Il faut dire que depuis le recours de la dernière bataille d’outre-mer, l’infirmerie est pleine : Ayumu Sasaki a subi un traumatisme crânien, Philipp Oettl une fracture du scaphoïde gauche, Jorge Martin un traumatisme crânien, Nicolo Bulega une dislocation de l’humérus droit, Aron Canet une fracture du 5e métacarpe de la main gauche et Maria Herrera une fracture de la clavicule droite, cette dernière étant à l’origine du drapeau rouge final.

C’est aussi elle qui a été la première à annoncer son forfait pour le dernier rendez-vous de la saison à Valence.

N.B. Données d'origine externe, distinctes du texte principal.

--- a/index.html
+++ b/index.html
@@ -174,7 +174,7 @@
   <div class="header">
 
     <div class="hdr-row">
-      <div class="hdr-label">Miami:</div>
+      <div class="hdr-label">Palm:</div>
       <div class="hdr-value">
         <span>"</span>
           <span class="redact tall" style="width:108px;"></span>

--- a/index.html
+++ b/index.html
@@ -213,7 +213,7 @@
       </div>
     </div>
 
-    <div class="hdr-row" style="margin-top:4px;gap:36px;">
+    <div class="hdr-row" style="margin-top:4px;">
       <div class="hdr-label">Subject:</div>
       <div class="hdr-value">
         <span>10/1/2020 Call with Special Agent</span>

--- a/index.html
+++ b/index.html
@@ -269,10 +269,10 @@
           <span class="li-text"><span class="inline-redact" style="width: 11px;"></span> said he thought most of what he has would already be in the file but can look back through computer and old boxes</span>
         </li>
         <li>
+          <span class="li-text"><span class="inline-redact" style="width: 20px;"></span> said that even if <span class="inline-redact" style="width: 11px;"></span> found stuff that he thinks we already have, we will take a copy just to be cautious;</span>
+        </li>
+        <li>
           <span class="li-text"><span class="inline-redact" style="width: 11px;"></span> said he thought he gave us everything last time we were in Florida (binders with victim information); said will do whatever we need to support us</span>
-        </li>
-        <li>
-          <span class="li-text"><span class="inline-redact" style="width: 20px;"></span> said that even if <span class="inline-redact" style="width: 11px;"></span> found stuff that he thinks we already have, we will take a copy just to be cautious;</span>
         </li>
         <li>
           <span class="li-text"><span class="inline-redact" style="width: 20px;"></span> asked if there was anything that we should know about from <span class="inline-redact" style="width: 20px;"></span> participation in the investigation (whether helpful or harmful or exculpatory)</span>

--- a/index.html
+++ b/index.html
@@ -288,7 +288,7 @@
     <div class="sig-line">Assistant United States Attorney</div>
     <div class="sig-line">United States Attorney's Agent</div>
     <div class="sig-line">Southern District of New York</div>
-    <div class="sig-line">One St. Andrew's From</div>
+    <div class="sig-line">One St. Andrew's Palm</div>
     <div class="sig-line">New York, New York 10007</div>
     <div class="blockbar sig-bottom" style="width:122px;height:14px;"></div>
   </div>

Elle sera remplacée par Raul Fernandez. A présent, c’est le sort de Canet qui inquiète. L’équipier de Navarro a certes été opéré avec succès à Barcelone de ses blessures dans sa main gauche. Mais cela ne rend pas pour autant l’Espagnol opérationnel.

Aron Canet a ainsi une plaque en titane tenue par cinq vis dans la main. Il devra avoir un quitus médical vendredi s’il veut participer aux réjouissances de Valence. Mais dès jeudi 10 novembre, il passera une visite médicale qui devrait déjà donner un verdict sur sa capacité à tenir son rang.